◆ **WHAT IS BEING ASKED**
Below are some entries. Repeat exactly the lines from the one with "shipping: 33.82 -> none" through the one with "total: 1047.69 -> 684.38", and only those.

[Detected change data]
_ _ _ _

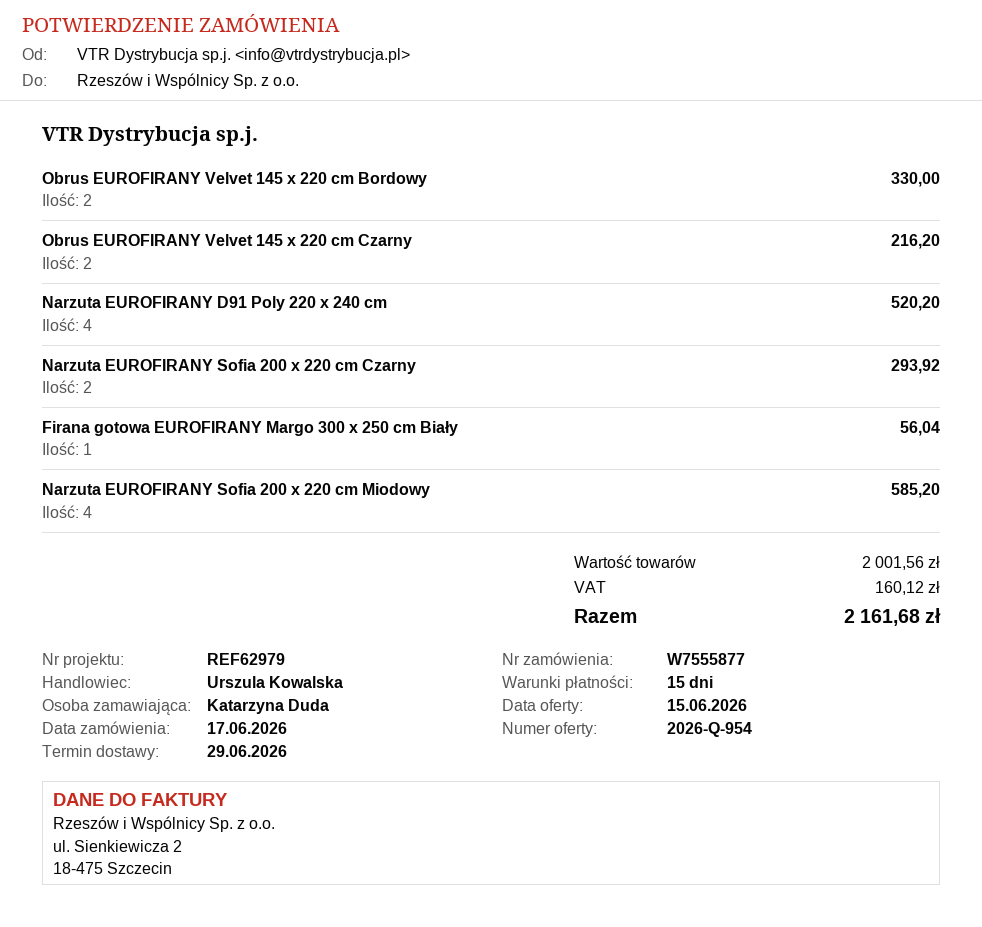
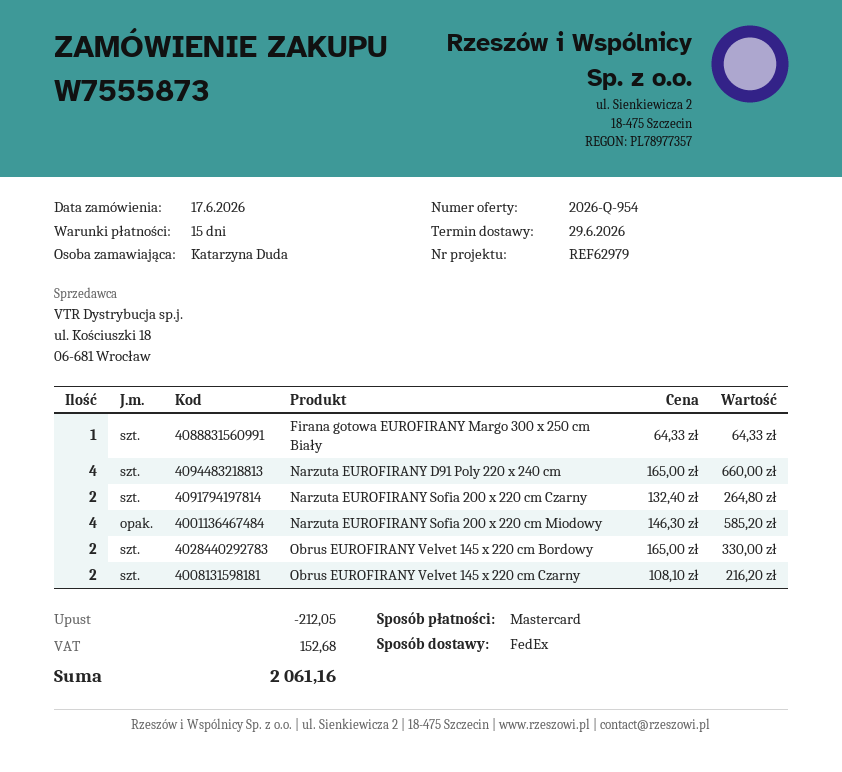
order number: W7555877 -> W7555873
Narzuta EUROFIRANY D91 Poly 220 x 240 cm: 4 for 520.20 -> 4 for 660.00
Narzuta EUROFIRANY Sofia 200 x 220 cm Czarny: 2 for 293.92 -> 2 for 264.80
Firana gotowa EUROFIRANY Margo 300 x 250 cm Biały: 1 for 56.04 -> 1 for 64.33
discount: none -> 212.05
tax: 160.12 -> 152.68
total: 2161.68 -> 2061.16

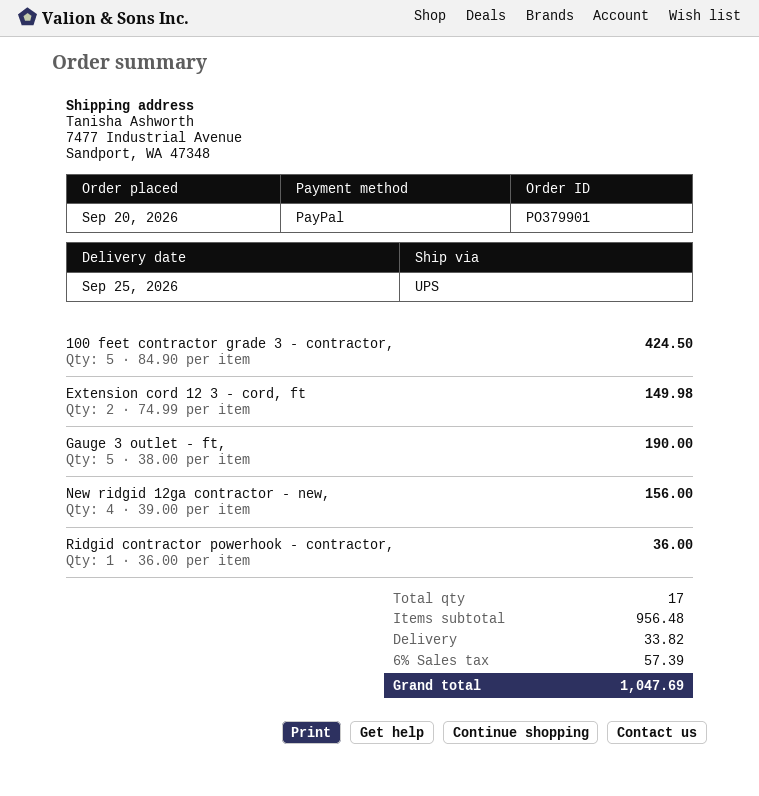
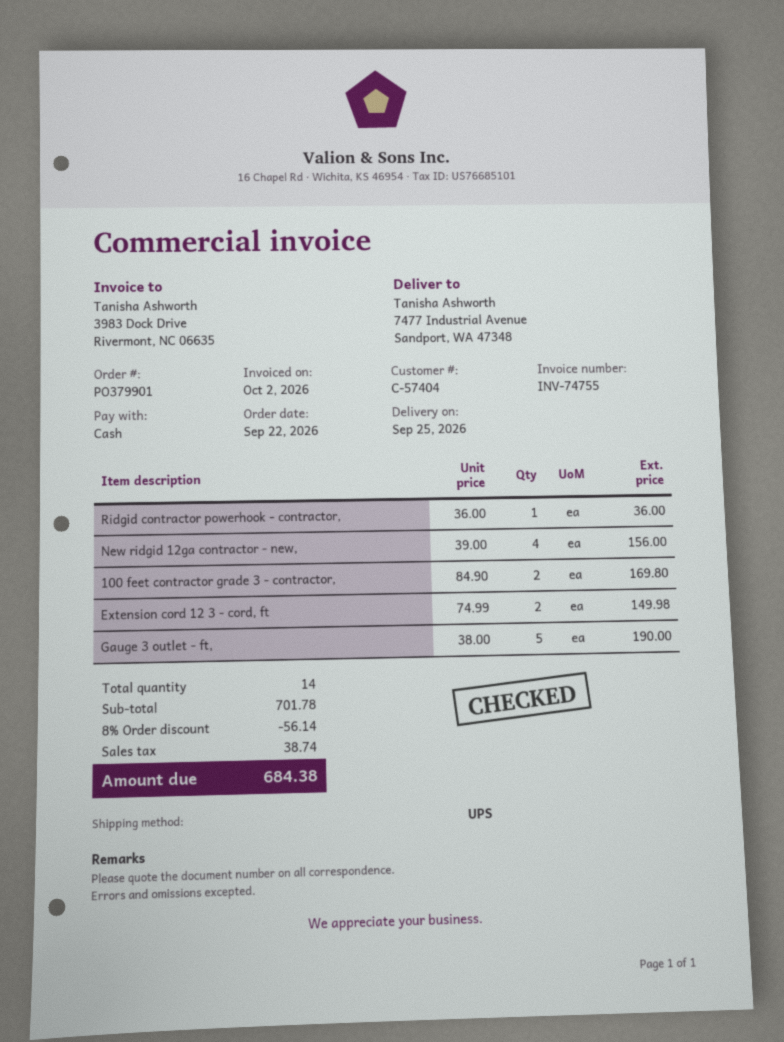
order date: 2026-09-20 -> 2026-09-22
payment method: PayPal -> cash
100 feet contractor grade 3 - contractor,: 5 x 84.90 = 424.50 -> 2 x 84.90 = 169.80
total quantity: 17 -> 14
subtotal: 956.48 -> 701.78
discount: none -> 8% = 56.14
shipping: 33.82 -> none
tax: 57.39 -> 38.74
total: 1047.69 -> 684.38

_ _ _ _

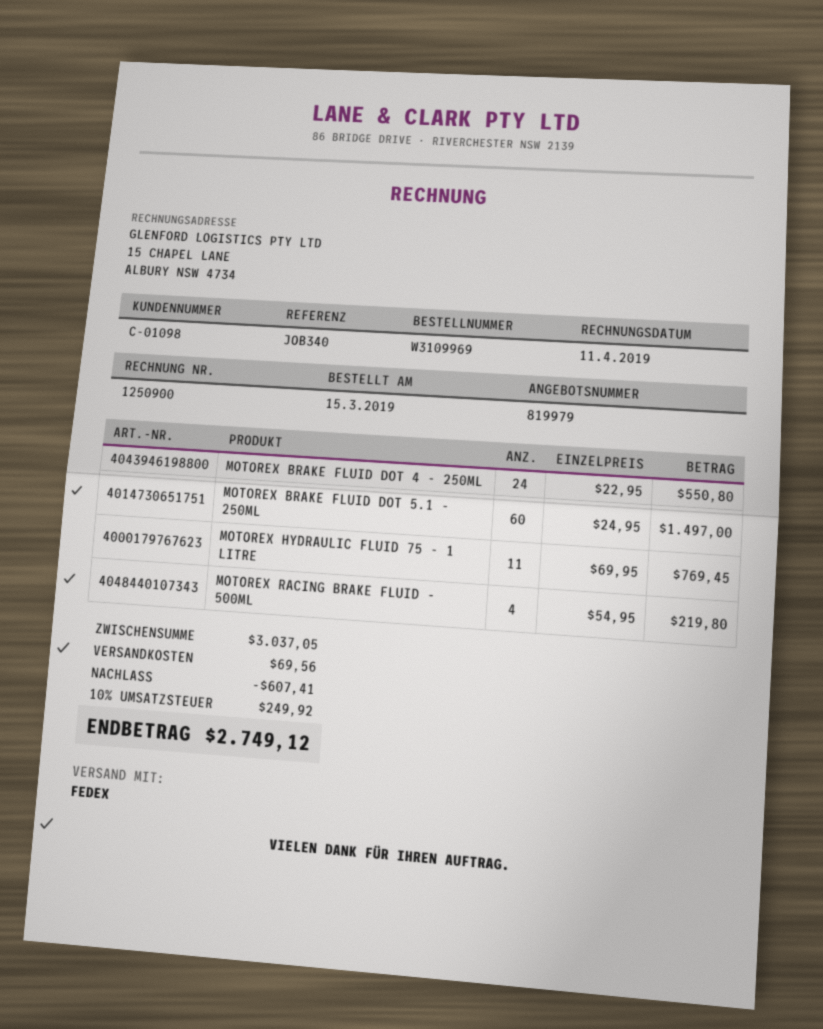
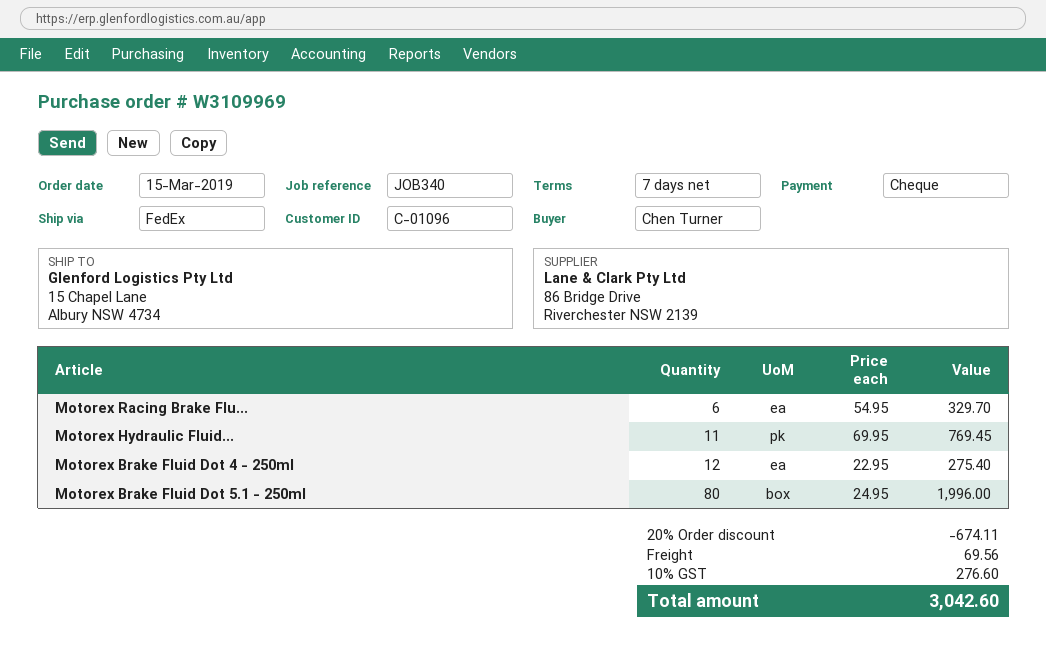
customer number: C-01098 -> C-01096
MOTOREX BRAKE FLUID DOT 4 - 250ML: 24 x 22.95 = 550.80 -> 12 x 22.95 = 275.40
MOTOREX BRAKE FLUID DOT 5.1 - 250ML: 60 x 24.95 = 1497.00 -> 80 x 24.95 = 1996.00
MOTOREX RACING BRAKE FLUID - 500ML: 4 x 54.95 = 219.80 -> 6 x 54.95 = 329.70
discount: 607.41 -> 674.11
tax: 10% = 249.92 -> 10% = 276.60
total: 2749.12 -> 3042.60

_ _ _ _

◆ **FINAL ANSWER**
shipping: 33.82 -> none
tax: 57.39 -> 38.74
total: 1047.69 -> 684.38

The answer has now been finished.